MATTERS OF PUBLIC IMPORTANCE – Poverty and Inequality

Mr PASIN (Barker) (16:05): Deputy Speaker, I hardly need to tell you that ours is a great egalitarian nation. This place should be a great parliament, but sometimes it can be a depressing place, and it becomes all the more depressing when I walk into this chamber, sit down and listen to the lazy politics of envy—when I hear those opposite simply pull the drawer open, pull out the class card and put it on the table. It’s not the parliament that those who’ve taken the time to listen to debate in this place want to hear. They want the battle of big ideas. Bring the big ideas forward; don’t simply find the lazy class card and lay it on the table. Ours is a great egalitarian nation.

For those people who come in here and use their favourite word—equality—and misappropriate it, let me say: this nation wasn’t built on equality of outcome; this national was built on equality of opportunity. We need to do everything we can every day to make sure that every Australian citizen has the same opportunities. My father came here in 1961 as an 18-year-old lad with nothing more than the clothes on his back and an education in a foreign place.
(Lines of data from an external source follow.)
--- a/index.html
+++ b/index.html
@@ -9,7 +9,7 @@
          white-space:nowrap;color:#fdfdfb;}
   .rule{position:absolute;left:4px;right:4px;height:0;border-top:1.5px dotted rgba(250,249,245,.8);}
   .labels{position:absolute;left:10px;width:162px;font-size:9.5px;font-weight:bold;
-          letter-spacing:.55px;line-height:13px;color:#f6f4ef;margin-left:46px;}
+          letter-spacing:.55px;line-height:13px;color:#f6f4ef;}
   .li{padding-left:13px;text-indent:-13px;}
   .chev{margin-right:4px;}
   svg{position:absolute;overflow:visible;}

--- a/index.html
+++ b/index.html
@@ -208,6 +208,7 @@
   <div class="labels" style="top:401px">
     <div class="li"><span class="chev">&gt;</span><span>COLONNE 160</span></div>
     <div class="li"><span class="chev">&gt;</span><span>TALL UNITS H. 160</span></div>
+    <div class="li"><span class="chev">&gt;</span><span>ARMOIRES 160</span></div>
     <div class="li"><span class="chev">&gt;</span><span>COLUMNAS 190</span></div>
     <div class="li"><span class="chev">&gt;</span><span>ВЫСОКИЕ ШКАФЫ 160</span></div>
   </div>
He didn’t even have the language of English to his name, but this nation gave him opportunities. He took up those opportunities, and he’s lived a very fruitful life—and I hope he lives it for much longer. But there were similar people in my father’s cohort who came to Australia and who were presented with the same opportunities that he was but who didn’t take advantage of them. Those opposite would say that our nation has failed those people and that what we need to do is, in some way, create an equality between the outcomes my father has achieved and the outcomes of those who haven’t been so positive, because otherwise this nation has failed. Quite frankly, that’s rubbish, and those opposite know it. It’s about equality of opportunity, not equality of outcome.

In the time I have left, I do want to address poverty. Quite obviously I’m a South Australian member of parliament, and I think one of the single largest drivers of people into poverty are cost-of-living pressures. As a South Australian, I will go immediately to energy costs because South Australia—I won’t say ‘enjoys’—is currently experiencing the highest electricity prices of anywhere in the world. It doesn’t take a nuclear physicist to work out that that is going to drive people into poverty. It’s going to drive people into poverty quicker than anything those opposite raise.

In a week when this place—particularly those on this side—is trying to do something serious about meeting the energy security challenge this nation faces, in a week when those of us on this side are trying to do something to confront the failed experiment that is the South Australian energy market, I would have thought that those opposite wouldn’t want to be talking about poverty, particularly less than five hours after the Premier of South Australia was out there, loud and proud, saying: ‘I don’t want to be part of your solution. I’ve created the problem, but I’m having none of your solution.’

Those opposite need to come with me into the homes of those on fixed incomes in my electorate, those who have had their electricity switched off because they can’t meet the cost of it, and tell them they’re pontificating in this place about poverty. What those opposite should do is spend less time worrying about MPIs of this nature, where they are playing cheap politics, and get on the phone to Labor state premiers and first ministers and say, ‘Get on board. Get on board a plan that is all about affordability, that drives reliability into the marketplace and that will meet our international obligations.’ Do that, not for the Prime Minister’s sake, not for the member for Barker’s sake and not for their own sake but for the very people they propose this MPI to address: those who are either suffering or being driven below the poverty line. Please, pick up the phone and ring the premiers and tell them to get on board.